Working with GIS Data in Python: Part III — When Your Data Is a Grid

Mic
Jun 19
10 min read

Updated: 4 days ago

Sometimes your data is not a shape, instead it is a set of attributes or values that describe something in a grid region. This is what is simply called a raster.

A grid is of course mathematically nothing else but a matrix of values, where every cell covers a patch of the Earth’s surface and the spatial arrangement of those values is the entire point.

There is a lot of data that is presented in this way, the most obvious are things like elevation models, as well as climate data, rainfall, temperature, air quality, and similar type of environmental data. But if you make the grid very large, then also data like satellite images work in this way. The Python GIS ecosystem handles this, but the tooling is completely separate from GeoPandas and Shapely. You need two new libraries and a slightly different model when thinking about the data.

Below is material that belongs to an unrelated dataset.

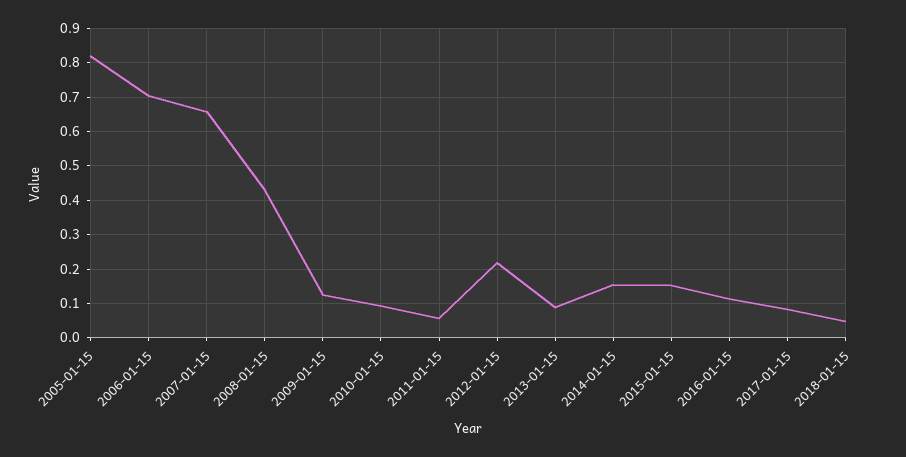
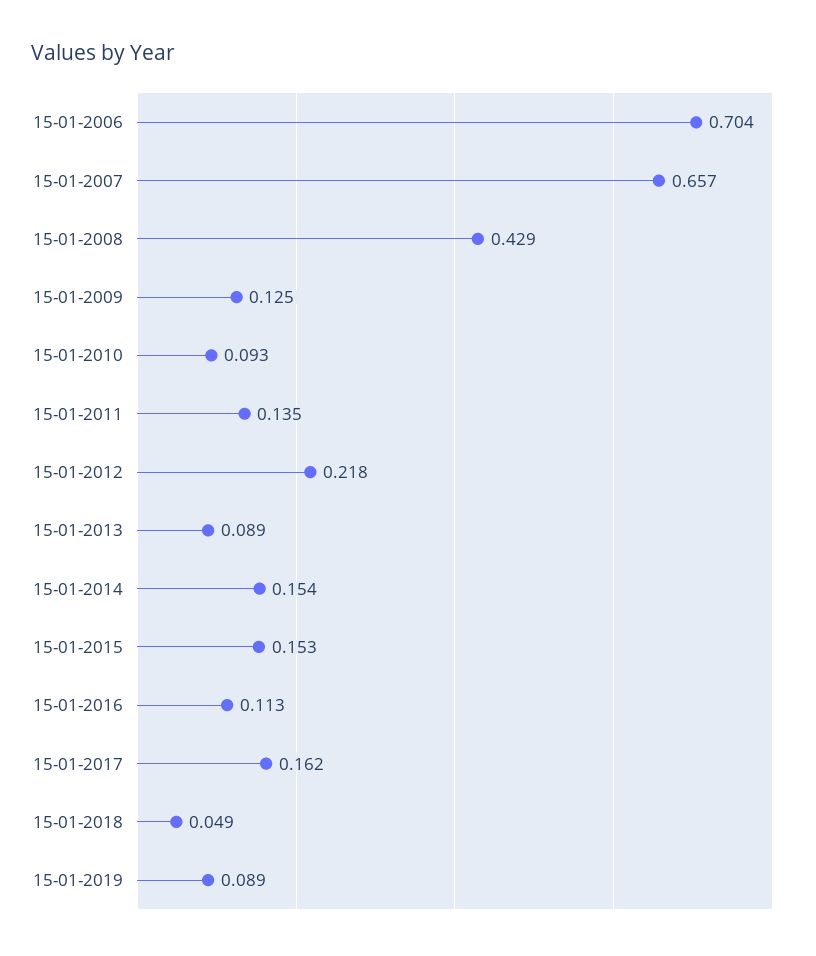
2005-01-15: 0.82 -> none
2011-01-15: 0.06 -> 0.135
2017-01-15: 0.08 -> 0.162
15-01-2019: none -> 0.089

In the first and second part of this series we covered vector data: geometry as a column, projections, spatial joins, OSMnx, and Folium. This post is about raster data, namely what it is, how to read it, how to analyse it, and how to produce images that are worth looking at.

The Raster Model

A raster is a grid of values, so in mathematical terms a matrix with each cell being number. Each cell covers a geographic area, the size will depend on the resolution of the raster. A 30-metre resolution elevation model has one height value for every 30×30 metre patch of ground. A 1-kilometre resolution climate dataset has one temperature value per square kilometre.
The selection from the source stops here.